Der Sommer geht schneller zu Ende, als es manchem lieb sein wird. Aber es ist eine Tatsache: Die Adventszeit und Weihnachten stehen vor der Tür. Das ist der ideale Anlass wieder christliche Gedichte
auszupacken und die Lieben daheim damit zu erfreuen. Gerade christliche Weihnachtsgedichte gibt es in großer Anzahl. Wohl eines der bekanntesten Gedichte stammt von Theodor Storm. Es trägt den Namen „Knecht Rupprecht“. Sicher jedermann werden diese Zeilen bekannt vorkommen:
„Von drauß’ vom Walde komm ich her;
ich muss euch sagen, es weihnachtet sehr!
Allüberall auf den Tannenspitzen
Sah ich goldene Lichtlein sitzen;
und droben aus dem Himmelstor
Sah mit großen Augen das Christkind hervor“
Der Autor verfasste dieses Gedicht im Jahre 1862. Obwohl er gebürtiger Schleswig-Holsteiner war, verfasste er diese Zeilen bei einem Aufenthalt in Thüringen. Ein anderes, sehr bekanntes Werk stammt von Anna Ritter (1865 – 1921). Sie brachte die folgenden Verse zu Papier:
„Denkt euch, ich habe das Christkind gesehen!

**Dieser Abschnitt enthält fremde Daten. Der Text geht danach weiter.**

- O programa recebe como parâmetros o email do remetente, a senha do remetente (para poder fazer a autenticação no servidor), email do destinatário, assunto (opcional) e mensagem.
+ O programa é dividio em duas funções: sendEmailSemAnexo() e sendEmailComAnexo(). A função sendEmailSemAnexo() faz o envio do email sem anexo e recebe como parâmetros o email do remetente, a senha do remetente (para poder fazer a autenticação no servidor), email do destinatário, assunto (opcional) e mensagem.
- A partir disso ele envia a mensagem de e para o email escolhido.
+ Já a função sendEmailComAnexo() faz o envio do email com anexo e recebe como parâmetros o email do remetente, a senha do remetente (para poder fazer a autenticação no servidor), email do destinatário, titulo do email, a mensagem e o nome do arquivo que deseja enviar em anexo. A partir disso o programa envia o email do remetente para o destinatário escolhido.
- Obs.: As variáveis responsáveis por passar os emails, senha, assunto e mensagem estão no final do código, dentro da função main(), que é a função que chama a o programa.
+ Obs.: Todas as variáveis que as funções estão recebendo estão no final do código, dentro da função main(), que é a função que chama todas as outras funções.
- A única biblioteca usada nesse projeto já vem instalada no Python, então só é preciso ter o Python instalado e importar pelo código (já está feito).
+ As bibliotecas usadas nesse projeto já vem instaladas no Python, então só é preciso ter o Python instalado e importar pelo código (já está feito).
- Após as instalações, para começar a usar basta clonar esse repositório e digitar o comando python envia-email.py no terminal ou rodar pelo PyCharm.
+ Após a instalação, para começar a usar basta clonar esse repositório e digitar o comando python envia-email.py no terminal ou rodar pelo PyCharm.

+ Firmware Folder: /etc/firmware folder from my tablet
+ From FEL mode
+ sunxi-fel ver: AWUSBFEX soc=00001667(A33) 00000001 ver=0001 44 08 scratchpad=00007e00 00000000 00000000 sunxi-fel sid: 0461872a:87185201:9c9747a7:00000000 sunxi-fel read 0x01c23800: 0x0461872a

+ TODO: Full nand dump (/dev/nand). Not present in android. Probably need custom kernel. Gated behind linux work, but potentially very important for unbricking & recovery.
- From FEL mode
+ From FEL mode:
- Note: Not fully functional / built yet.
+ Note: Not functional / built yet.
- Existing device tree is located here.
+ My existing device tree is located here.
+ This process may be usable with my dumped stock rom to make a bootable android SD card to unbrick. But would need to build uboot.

Es kam aus dem Walde, das Mützchen voll Schnee,
mit rot gefrorenem Näschen.
Die kleinen Hände taten ihm weh,
denn es trug einen Sack, der war gar schwer,
schleppte und polterte hinter ihm her.“
Sicher schon unter vielen Tannenbäumen wurden diese beiden Gedichte verlesen. Sie gehören zum Kulturgut einfach mit dazu. Wenn man noch die große Zahl an weihnachtlichen Liedern dazu nimmt, so gibt es kein christliches Fest, welches ein größeres Repertoire an Reimeskunst vorzuweisen hätte als das Weihnachtsfest.